La trêve est malheureusement de courte durée: le succès d'un certain nombre de partisans du prince Souphanouvong, au cours d'élections partielles pour l'assemblée législative, donne des sujets d'inquiétude aux chefs nationalistes. En août 1958, le gouvernement Souvanna Phouma est renversé et doit faire place à une coalition nationaliste dirigée par l'ancien premier ministre Phoui Sananikone. Cette coalition groupe en fait tous les adversaires de la réintégration du Pathet lao, tous ceux qui jugent que ce mouvement est trop inféodé à ses alliés Viêt-minh pour participer correctement à la direction des affaires.

Dès lors, les événements se précipitent. La situation s'est détériorée au Sud-Viêtnam les passions sont déchaînées dans tout le Sud Est asiatique et ont leur contrecoup inévitable au Laos.
En décembre 1959, le gouvernement Sananikone est renversé par un coup d'état militaire dont le promoteur est le général Phoumi Nosavan. C'est le début d'une longue période d'instabilité pour le royaume.

Jeune et ambitieux, cousin du ministre de la Défense Kou Voravong, assassiné en 1954, le général Phoumi, fort de l'influence dont il dispose dans le sud du Laos et s'appuyant sur sa parenté avec le maréchal Sarit Thanarath, chef tout puissant du gouvernement de Bangkok, se targue de devenir également l'homme fort du Laos. En mai 1960, il fait élire une nouvelle assemblée dont la majorité, composée d'une grande partie de ses partisans, approuve sans difficultés la constitution d'un nouveau gouvernement présidé par le prince Somsanith et dans lequel il occupe le poste de vice président du conseil et de ministre de la Défense.

Entre-temps, toutefois, la guerre civile a recommencé. Le chef du Pathet lao, le prince Souphanouvong, qui avait été arrêté en 1959 sous le gouvernement Sananikone, s'évade en 1960 de sa prison de Vientiane et rejoint de nouveau ses partisans dans les provinces du nord du pays.
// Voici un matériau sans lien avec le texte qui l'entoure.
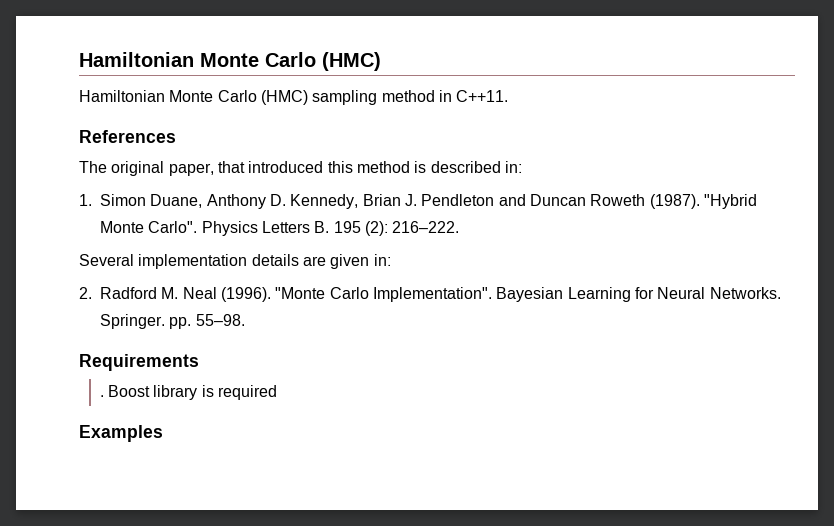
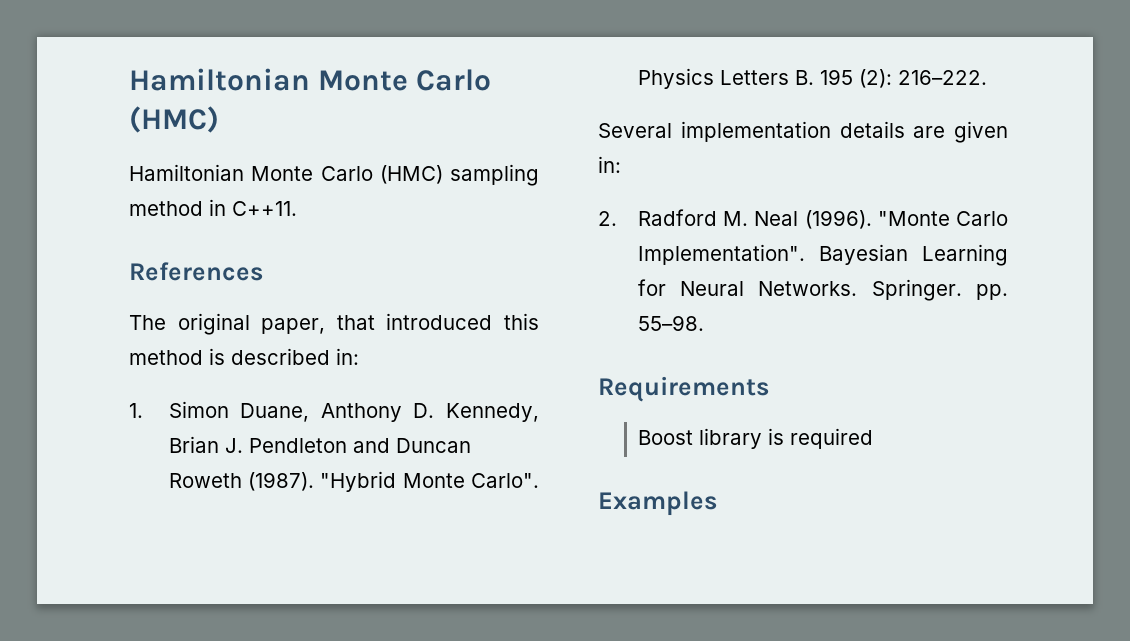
- .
Evolution brutale de la situation du royaume qui avait vu disparaître en octobre de l'année précédente le roi Sisavang Vong (après cinquante-cinq ans de règne) et son cousin, le prince Phetsarath, rentré d'exil quelques mois auparavant.

En août 1960, un événement imprévu complique un peu plus la vie politique du pays déchiré entre ses différentes options: un jeune capitaine de parachutistes, Kong Lè, profite du passage de son unité dans la capitale pour prendre la ville et renverser le gouvernement Somsanith-Phoumi Nosavan...

Tout naturellement, Kong Lè, qui professe des idées neutralistes, se tourne vers la personnalité la plus respectée du pays après son souverain, le prince Souvanna Phouma, alors président de l'Assemblée nationale et chef de la branche des Maha Oupahat de la famille royale depuis la mort de son frère aîné, le prince Phetsarath. Le prince, qui avait été entre-temps ambassadeur du Laos à Paris et avait été élu ensuite député de Luang Phrabang en mai 1960, accepte de reprendre le pouvoir dans l'espoir qu'il pourrait être le trait d'union entre les différentes factions.

Malheureusement, les passions sont arrivées à leur paroxysme. Le prince Souphanouvong reste dans l'expectative et Kong Lé tente de reprendre le contact avec lui, mais les principaux membres du gouvernement renversé et un certain nombre de chefs nationalistes refusant d'admettre le fait accompli, se réfugient dans le sud du pays et y forment, à Savannakhet, un contre gouvernement présidé par le prince Boun Oum na Champassak et dont l'homme fort reste le général Phoumi Nosavan.

Cette situation, créée en partie par le senti, ment de la droite que le gouvernement neutraliste du prince Souvanna Phouma est ou sera fatalement prisonnier du Pathet lao, aboutit à la meurtrière bataille de Vientiane de décembre 1960. Au prix de trois jours de lutte, les soldats du général Phoumi et du gouvernement de Savannakhet réoccupent la capitale, forçant le prince Souvanna à s'exiler et les troupes de Kong Lè à battre en retraite vers le nord du pays, dans la plaine des Jarres où elles effectuent leur liaison avec les forces du prince Souphanouvong.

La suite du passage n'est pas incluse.